3 reacties op dit bericht

  1. Ik pleit ook voor verder verflexen in de zorg; “meer met z’n allen vast voor flex gaan”.

    Intern flexibel-zijn onder vast zorgpersoneel werkt momenteel wel, maar dat is echt alleen dankzij deze coronatijd, merk ik in diverse verpleeg- en verzorgingshuizen waar ik de afgelopen tijd als “externe kracht” ingehuurd word. Nu zijn we met z’n allen (flex-, externe- en vaste krachten) even één hecht “coronateam”. En weet niemand meer waar ‘ie aan toe is, waar welke cliënt ligt en wie er morgen nog leeft… Er is nu geen cruciale meerwaarde meer van de vaste kracht ten opzichte van de externe kracht vanwege de chaos in sommige woon-zorgcentra en verpleeghuizen.

    Maar zodra de rust is weergekeerd…
    Voel en hoor ik op de werkvloer tijdens de overdrachten al van de vaste krachten dat ze hunkeren naar hun oude stekkie; hun bekende cliënten en bijbehorende ziektebeelden en hun vertrouwde afdeling met de ingesleten gewoontes en regels.

    Het zou mooi zijn als al het vaste zorgpersoneel vanaf deze coronatijd standaard 20% van zijn uren per week inlevert en voortaan “voor vast flex wordt ingeroosterd”.
    Dan blijft er nl. waardering bestaan voor de bijzondere kracht van de flexzorgverleners (extern via al dan niet bemiddelde zzp’ers en uitzendkrachten, en intern via de eigen flexpool) die overal en nergens staan en die juist dáárdoor bergen ervaring opdoen, vooral ook in de omgang (én het claim- en hospitaliseringsgedrag) van cliënten die, al dan niet bewust, geneigd zijn misbruik te maken van hun verworven “recht op continuïteit van zorg” in de vorm van vaste gezichten. Én blijft de kracht van vaste teams daarnaast, m.n. de EVV-taken bijv., wat de continuïteit van zorg voor de cliënten/bewoners, ook gewoon bestaan.

    Méér flex in de zorg dus; zowel via de interne flexpool als via de externe inhuur. Volgens mij houdt iedereen het zo veel langer vol, is er meer waardering over en weer op de werkvloer en staat iedereen meer open voor andere (frisse) ideeën en meningen.
    Dan is er geen gezeur meer wat er nu wel of niet precies uitgevoerd is in een nachtdienst, maar overstijgen de ochtendoverdrachten dit. Zie je het nut ervan in en kun je als zorgverlener bijvoorbeeld meerdere verschillende aanpakken bespreken.
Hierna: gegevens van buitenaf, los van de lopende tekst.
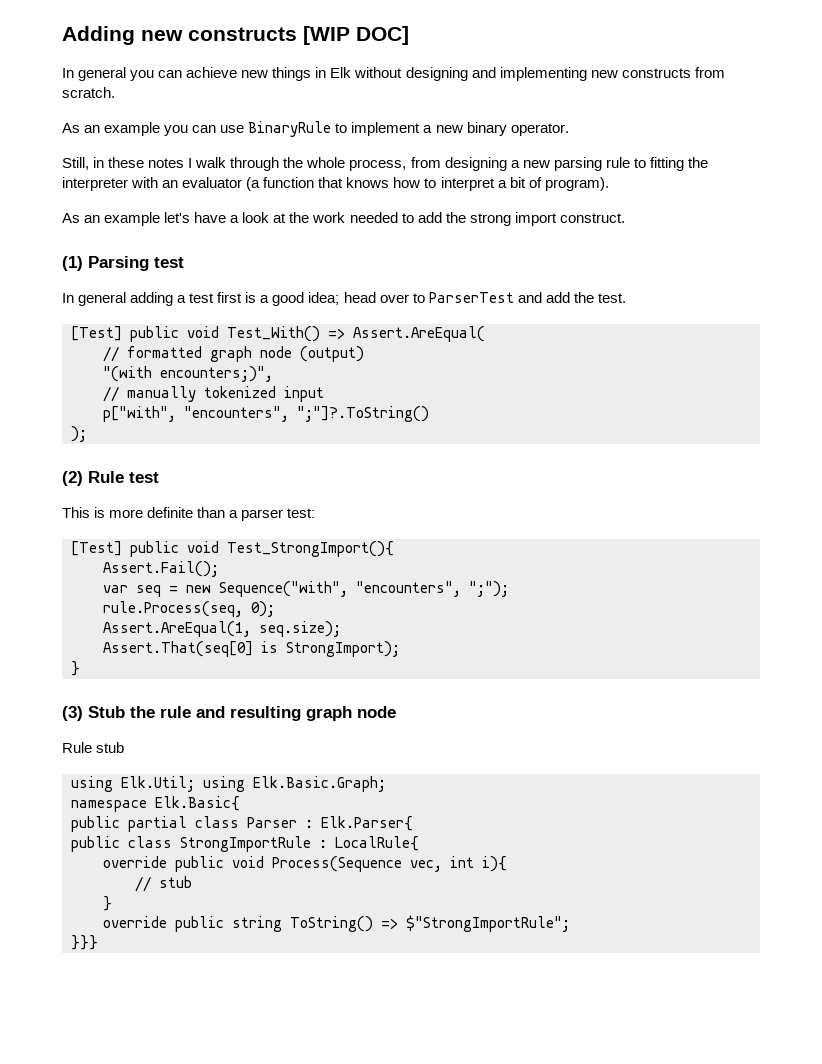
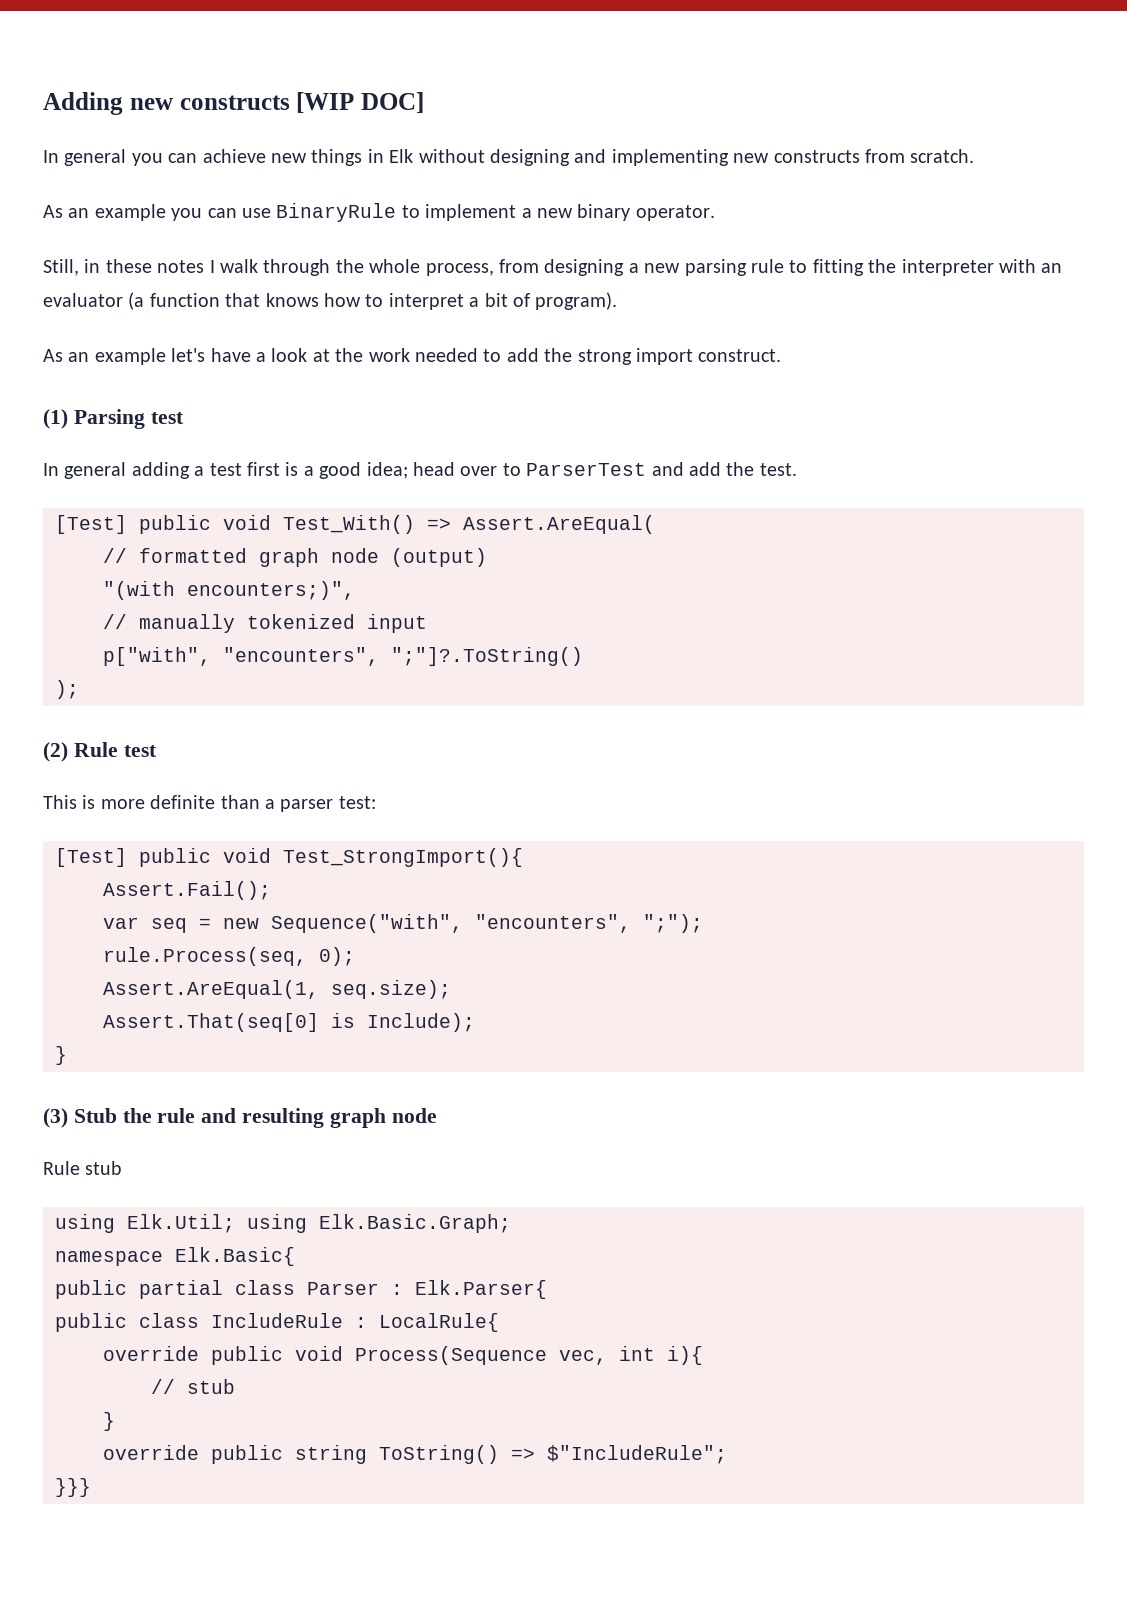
[286,641,400,657] StrongImport); -> [367,1013,475,1032] Include);
[180,836,311,852] StrongImportRule -> [211,1313,343,1328] IncludeRule
[406,915,570,932] $"StrongImportRule"; -> [547,1445,727,1464] $"IncludeRule";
Ben je veel meer met je vakgebied, en de zorgdoelen van een cliënt bezig, dan met wie nu wel of niet de spoelkeuken op orde heeft, de medicijnkar schoongemaakt heeft of alvast iemand in de nacht voor de ochtendploeg gedoucht heeft….
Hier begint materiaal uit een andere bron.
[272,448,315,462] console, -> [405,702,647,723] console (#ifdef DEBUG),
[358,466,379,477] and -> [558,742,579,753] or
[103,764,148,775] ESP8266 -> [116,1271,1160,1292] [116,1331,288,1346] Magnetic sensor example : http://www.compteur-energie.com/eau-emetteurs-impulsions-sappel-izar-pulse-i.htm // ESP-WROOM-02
    “Met z’n allen vast voor flex gaan”, óók na de coronatijd!

  2. “Interne flexibilisering kan ook door personeel te ‘poolen’ met andere organisaties”…dat heb ik ook wel eens geprobeerd tussen rechtspersonen onder dezelfde holding, maar liep direct tegen de regels van het ‘uitzenden van personeel’ aan…volgens mij mag je niet eens personeel tussen 2 rechtspersonen laten wisselen zonder het risico te lopen op allerlei sancties achteraf omdat je geen ‘uitzendvergunning’ hebt…
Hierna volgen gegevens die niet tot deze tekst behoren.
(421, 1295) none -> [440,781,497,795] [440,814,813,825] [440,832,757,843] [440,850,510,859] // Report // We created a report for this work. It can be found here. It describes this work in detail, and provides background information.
  3. Er is in Nederland in geen geval sprake van doorgeslagen flex! Integendeel.
    En door flexibiliteit plotseling wendbaarheid te noemen toon je alleen maar aan dat er nog een heel stuk verder geflexibiliseerd zal worden.
    Als je iets wilt doen aan de rechtspositie of inkomenspositie van jongeren of van flexwerkers, doe dat dan! Maar niet door iedereen weer terug te duwen in een vast dienstverband. De WAB maakt flexwerk een stuk duurder zonder dat de flexwerker er ook maar iets mee opschiet. Alleen de belasting en premies nemen toe. Dat is meer dan een denkfout van de overheid. Het is een schande.